Não existem soluções miraculosas: grande parte das mulheres têm um emprego formal, a par dos homens, e nem uns nem outros dispõem realmente de tempo (nem propriamente de vontade ou vocação) para alargar a relação familiar a um terceiro elemento fragilizado, privando-se da relação de intimidade de casal, que é sentida como aquela que deve ser resguardada acima de qualquer outra. Deverá a harmonia do lar e a relação marido/mulher permanecer intacta e prevalecer sobre tudo e todos? Ou, pelo contrário, existindo laços de sangue (ou de criação) diretos/próximos, afeto e dívidas de gratidão, o idoso, doente ou incapacitado, deverá ser (ou continuar a ser) incluído na rotina das famílias? Como partilhar a responsabilidade dos cuidados entre a família — a primeira linha de cuidadores — o Estado e o setor privado de assistência (serviços, associações ou instituições particulares de solidariedade social)?
A vida deve ser preservada a todo o custo, na ótica da medicina moderna e do pensamento dominante, porém, até onde poderá o ser humano viver com dignidade, ser objeto de estima e respeito por parte da família e possuir alguma autonomia, por mínima que seja, na tomada de decisões tão simples como a escolha do tipo de sumo? É espantoso constatar como se consegue, em apenas 13 minutos, pôr o dedo na ferida e incentivar o debate. Enquanto uns se mostram chocados com a ideia da existência de lares de idosos no contexto local, outros reagem bem à ideia como símbolo de progresso.
Uma palavra de apreço também para a equipa técnica e todos os atores, sem exceção, destacando o papel do pai/avô idoso, pela sua expressividade e realismo, magnificamente assumido pelo ator veterano Serge Henry.
Neste filme fala-se também da infantilização dos idosos e da ostracização subtil e progressiva a que são votados muitos deles, que deixam de ser informados das peripécias e dos acontecimentos na esfera da família, ou, dizendo de outro modo, deixam simplesmente de contar (“[…]Quand elle était là, toute la famille se retrouvait et maintenant je ne compte pour personne!”/ “[…]Quando ela cá estava toda a família se reunia e agora já ninguém me dá importância”).
A terceira idade e tudo o que lhe é associado não pode nem deve ser tabu. Todos nós para lá caminhamos, alguns já se adiantaram e esperam-nos mais à frente, para nos explicarem como se (sobre)vive numa idade mais avançada. Outros ficaram pelo caminho e por isso serão eternamente jovens — numa fotografia. «Maison de Retraite» poderá ser o destino de cada um de nós. Mas por agora é a história de Nebyinga Kafando, vivida numa tela.
Ficha técnica:
Título provisório : «Maison de retraite» (Lar de idosos)
Género : Ficção
Língua : Francês
Suporte : DVD, chave USB.
Formato : 16/9
Público alvo : todos os públicos
Duração : 13 minutos
Ano de produção : 2016
Conceção/realização : Nebyinga KAFANDO
Produção : ISIS (com o apoio de Africalia)

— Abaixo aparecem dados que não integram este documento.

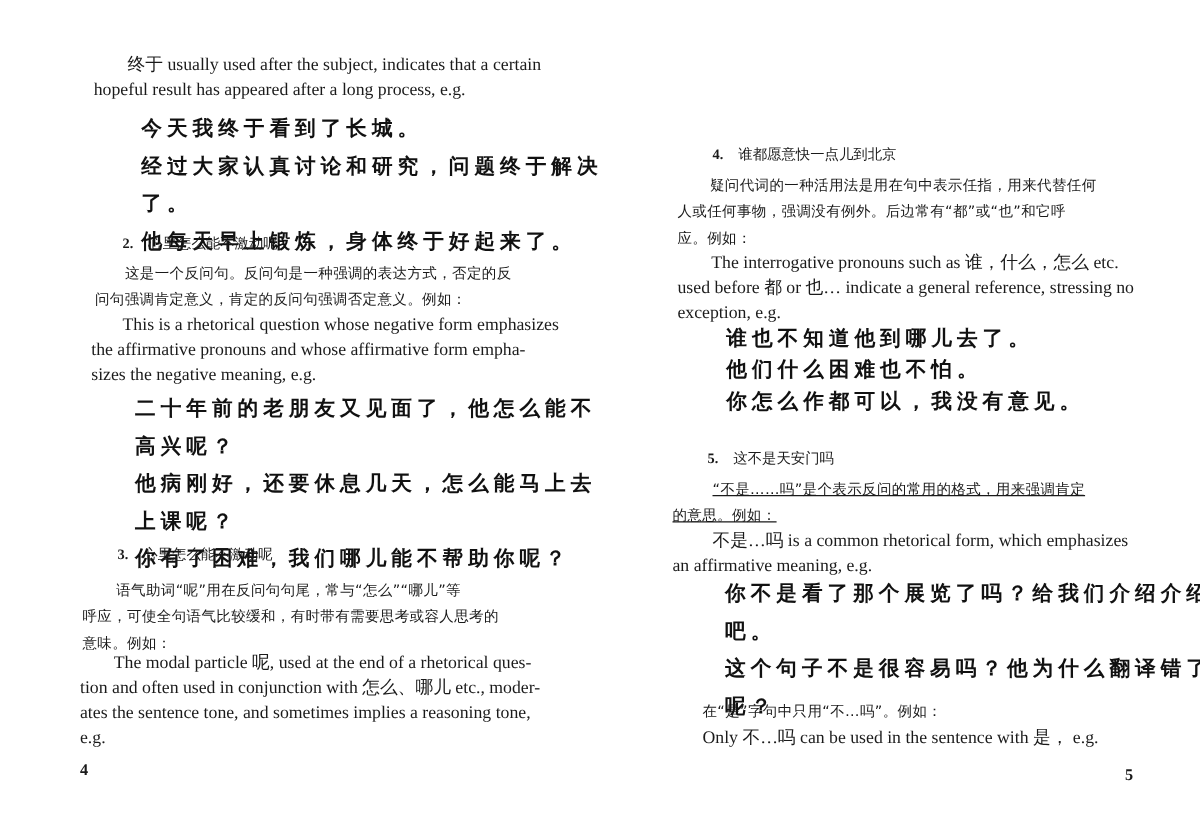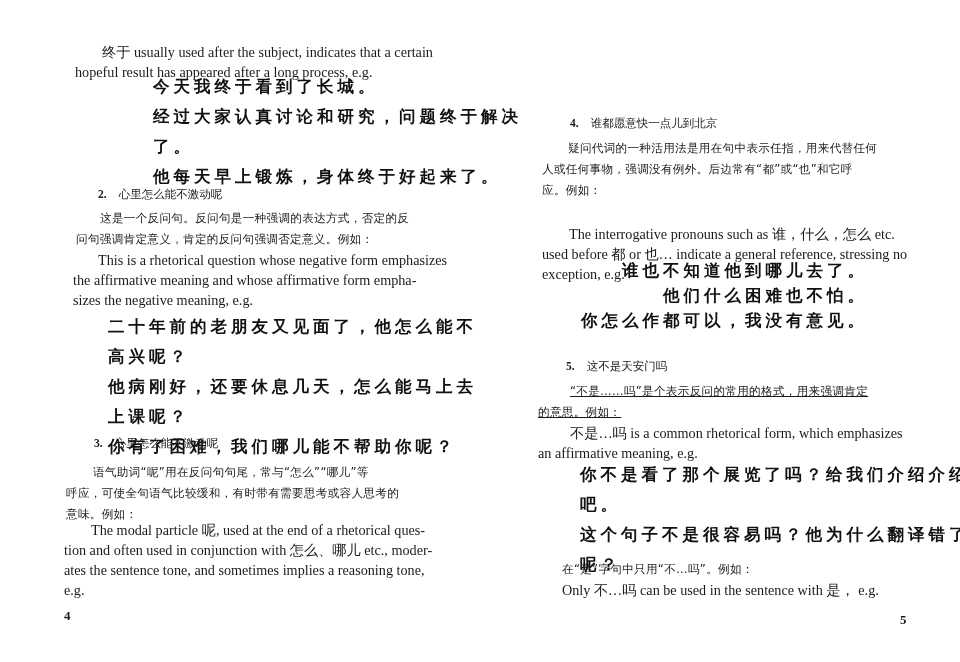"今天我终于看到了长城。" div.blk { margin-left: 40px -> none; top: 72px -> 88px }
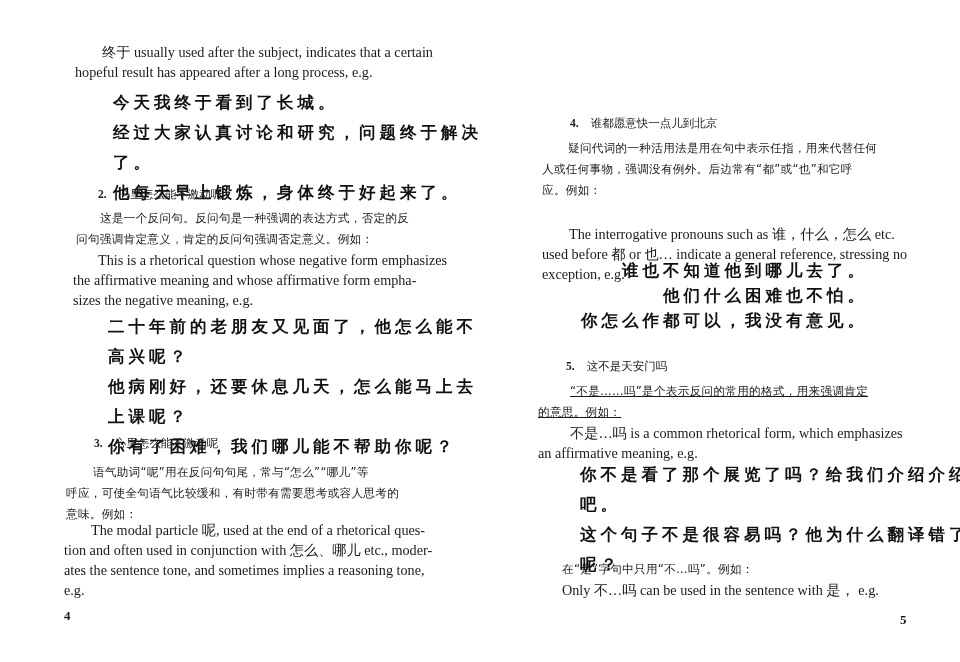"The interrogative pronouns such as" div { margin-top: 24px -> none }
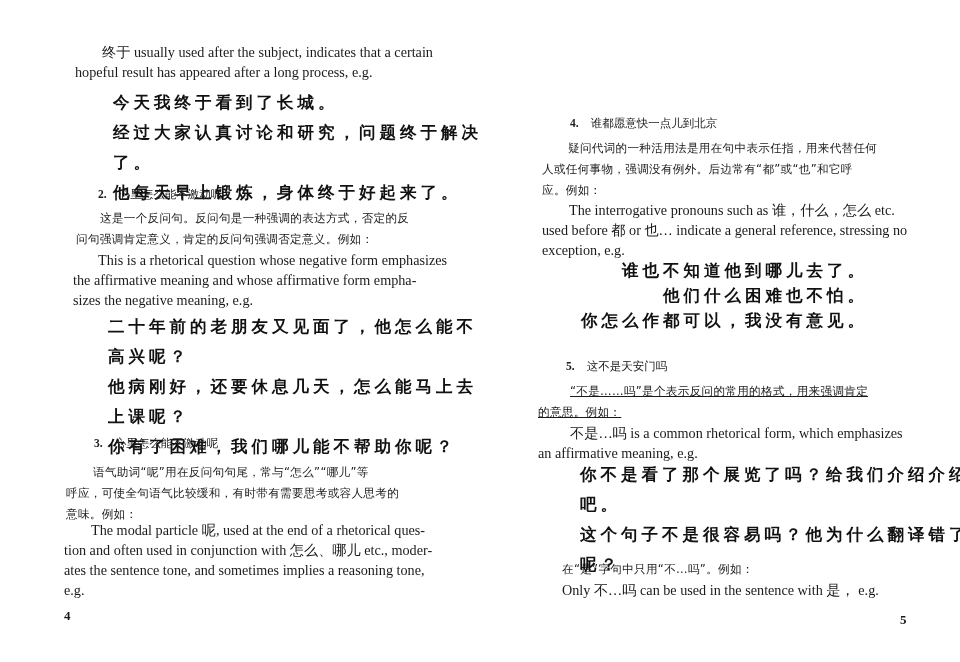"the affirmative meaning and whose" div { text: meaning -> pronouns }
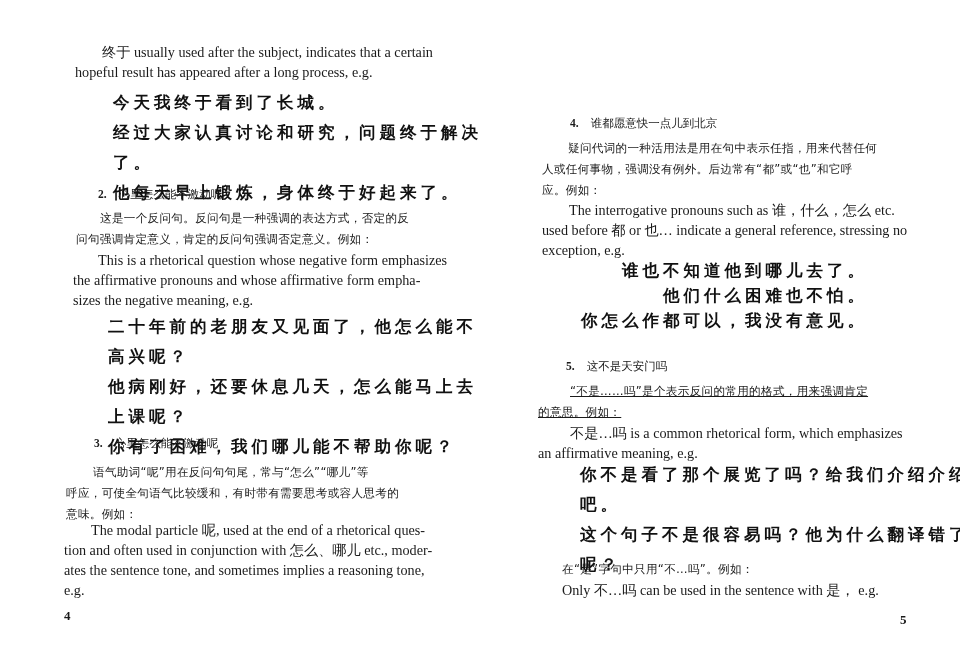"谁也不知道他到哪儿去了。" div.blk { text-align: right -> none }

Biografia (resumida) do realizador:
Ismaël Césaire Nebyinga Kafando tem uma licenciatura em realização pelo Instituto Superior da Imagem e do Som (Institut Supérieur de l’Image et du Son – ISIS) do Burkina Faso. Primeira curta-metragem realizada em 2014 (premiada no Benin e no Niger). Assistente de realização, nomeadamente em projetos selecionados para o FESPACO 2019 («Duga les charognards», «Le Bonnet de Modibo» e a série televisiva «La team des belles rebelles»).
Alguns prémios e festivais :
- clap ivoire 2017
- melhor filme Fescilom (Festival de cinema de Lomé) 2018
- extra competição FICMEC (Festival Internacional de Curtas Metragens das Escolas de Cinema)
[i] Ficha técnica, biografia do realizador e prémios obtidos: informações gentilmente disponibilizadas pelo cineasta.
[1] LAR DE IDOSOS
[2] O BURKINA FASO, país anfitrião, faz-se representar este ano por 3 curtas-metragens nesta categoria, num total de 16 selecionadas.